Though Grenville
has been forbidden to take his relief fleet to Roanoke by the Privy Council in London, Governor John White is allowed special permission to take two vessels from Bideford to aid the desperate colonists
there. Both of them are small ships. One, the Brave is a bark of 30 tons with Arthur Facy as Captain. Aboard her
is White, Pedro Diaz, the pilot who’s been in Grenville’s custody since 1586, seven men and four women new settlers,
plus stores of biscuit meal and vegetables for the colonists. The other vessel is the Roe, a pinnace of 25 tons.
She too has four or five additional colonists.
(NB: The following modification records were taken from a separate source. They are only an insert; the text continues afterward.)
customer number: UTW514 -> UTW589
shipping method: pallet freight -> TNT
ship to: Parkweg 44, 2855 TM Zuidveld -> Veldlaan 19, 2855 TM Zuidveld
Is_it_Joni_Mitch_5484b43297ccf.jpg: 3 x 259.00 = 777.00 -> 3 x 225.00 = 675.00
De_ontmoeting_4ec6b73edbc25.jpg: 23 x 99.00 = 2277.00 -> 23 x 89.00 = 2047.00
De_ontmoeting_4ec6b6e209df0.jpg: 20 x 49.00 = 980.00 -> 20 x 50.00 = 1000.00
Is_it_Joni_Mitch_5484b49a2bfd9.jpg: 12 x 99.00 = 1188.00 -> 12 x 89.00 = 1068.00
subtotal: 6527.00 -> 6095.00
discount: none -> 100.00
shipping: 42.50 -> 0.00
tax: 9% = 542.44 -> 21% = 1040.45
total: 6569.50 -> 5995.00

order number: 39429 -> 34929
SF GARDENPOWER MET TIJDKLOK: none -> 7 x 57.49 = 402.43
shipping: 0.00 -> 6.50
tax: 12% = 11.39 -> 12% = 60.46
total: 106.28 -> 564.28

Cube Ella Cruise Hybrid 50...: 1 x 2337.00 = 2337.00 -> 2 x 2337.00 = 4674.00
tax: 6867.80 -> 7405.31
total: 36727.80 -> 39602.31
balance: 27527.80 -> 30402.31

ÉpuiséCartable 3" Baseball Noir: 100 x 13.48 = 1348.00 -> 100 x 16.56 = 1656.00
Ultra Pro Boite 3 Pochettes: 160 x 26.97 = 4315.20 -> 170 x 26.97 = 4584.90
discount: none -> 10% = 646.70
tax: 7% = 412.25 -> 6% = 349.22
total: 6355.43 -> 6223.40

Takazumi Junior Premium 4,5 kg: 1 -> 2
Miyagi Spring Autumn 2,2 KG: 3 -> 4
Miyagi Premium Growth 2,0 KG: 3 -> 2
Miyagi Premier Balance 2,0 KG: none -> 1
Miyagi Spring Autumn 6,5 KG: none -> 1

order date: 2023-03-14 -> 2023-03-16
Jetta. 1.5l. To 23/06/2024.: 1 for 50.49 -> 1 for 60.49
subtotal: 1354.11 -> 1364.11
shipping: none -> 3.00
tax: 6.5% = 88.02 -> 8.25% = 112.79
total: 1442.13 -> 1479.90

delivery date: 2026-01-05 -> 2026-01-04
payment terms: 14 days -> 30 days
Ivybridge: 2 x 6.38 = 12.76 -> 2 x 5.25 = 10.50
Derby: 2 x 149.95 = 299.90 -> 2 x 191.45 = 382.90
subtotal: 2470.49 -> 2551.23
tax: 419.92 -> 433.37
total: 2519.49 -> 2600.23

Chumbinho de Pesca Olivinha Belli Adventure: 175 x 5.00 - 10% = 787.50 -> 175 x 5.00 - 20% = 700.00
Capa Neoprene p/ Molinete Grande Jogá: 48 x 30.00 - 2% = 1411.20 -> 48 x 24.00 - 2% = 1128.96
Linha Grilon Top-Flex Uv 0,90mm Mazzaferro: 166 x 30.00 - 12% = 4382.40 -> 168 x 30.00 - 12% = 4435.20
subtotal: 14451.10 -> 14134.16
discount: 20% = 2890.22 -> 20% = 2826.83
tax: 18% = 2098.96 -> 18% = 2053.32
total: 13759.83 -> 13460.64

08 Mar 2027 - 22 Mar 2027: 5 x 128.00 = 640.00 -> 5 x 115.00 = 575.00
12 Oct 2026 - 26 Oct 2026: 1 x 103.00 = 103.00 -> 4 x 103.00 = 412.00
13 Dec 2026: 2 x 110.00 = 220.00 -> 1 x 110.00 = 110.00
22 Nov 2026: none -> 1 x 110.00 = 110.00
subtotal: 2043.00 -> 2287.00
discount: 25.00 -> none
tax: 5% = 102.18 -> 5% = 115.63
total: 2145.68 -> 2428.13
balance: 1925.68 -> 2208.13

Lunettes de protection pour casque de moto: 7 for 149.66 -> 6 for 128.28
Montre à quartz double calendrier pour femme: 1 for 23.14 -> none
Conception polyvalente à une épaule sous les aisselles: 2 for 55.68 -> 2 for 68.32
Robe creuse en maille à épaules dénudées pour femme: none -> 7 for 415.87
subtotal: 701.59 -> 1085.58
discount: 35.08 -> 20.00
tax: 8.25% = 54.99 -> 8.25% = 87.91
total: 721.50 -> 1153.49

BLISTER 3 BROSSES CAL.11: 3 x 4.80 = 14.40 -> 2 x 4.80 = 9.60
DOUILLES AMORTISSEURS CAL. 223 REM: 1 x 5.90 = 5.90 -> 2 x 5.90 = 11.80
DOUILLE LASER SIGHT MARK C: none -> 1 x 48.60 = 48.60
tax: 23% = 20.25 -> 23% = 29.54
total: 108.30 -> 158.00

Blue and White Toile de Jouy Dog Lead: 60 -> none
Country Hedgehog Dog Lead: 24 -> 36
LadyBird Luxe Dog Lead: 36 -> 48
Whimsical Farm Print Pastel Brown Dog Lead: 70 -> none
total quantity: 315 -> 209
The two ships leave Bideford on 22 April in reasonable time to reach
Roanoke Island by mid-July. (Bideford bridge is illustrated at the top here). However, despite White’s desperate need to get back and save the colony that
has among its pioneers his own daughter and infant granddaughter he has reckoned without Captain Facy, a truly domineering
character whose mind is wholly set on indiscriminate prize taking piracy along the way. White is weak. Facy is a man not to
be ordered about. It will prove fatal for the relief effort.
So it is not surprising that, only a few days out they
board first a Scottish and then a Breton ship, stealing from them then letting them go. Next, from 26 to 29 April they chase
two others before the Roe parts company to take a different course to avoid the West Indies.
The Brave
sails on alone but soon it’s her turn to be attacked and boarded, this time by two French ships from Rochelle. A fierce
fight follows, as shown on the panel here, with many killed or wounded including White till the English surrender. The ship
is then looted and damaged beyond immediate repair which forces the survivors to abandon the voyage and limp back to Bideford
to be met by the Roe which has also given up the venture. White is distraught.
The abysmal failure will seal
the fate of Raleigh’s bid for a colony at Roanoke. Meanwhile England awaits the arrival of the Spanish Armada….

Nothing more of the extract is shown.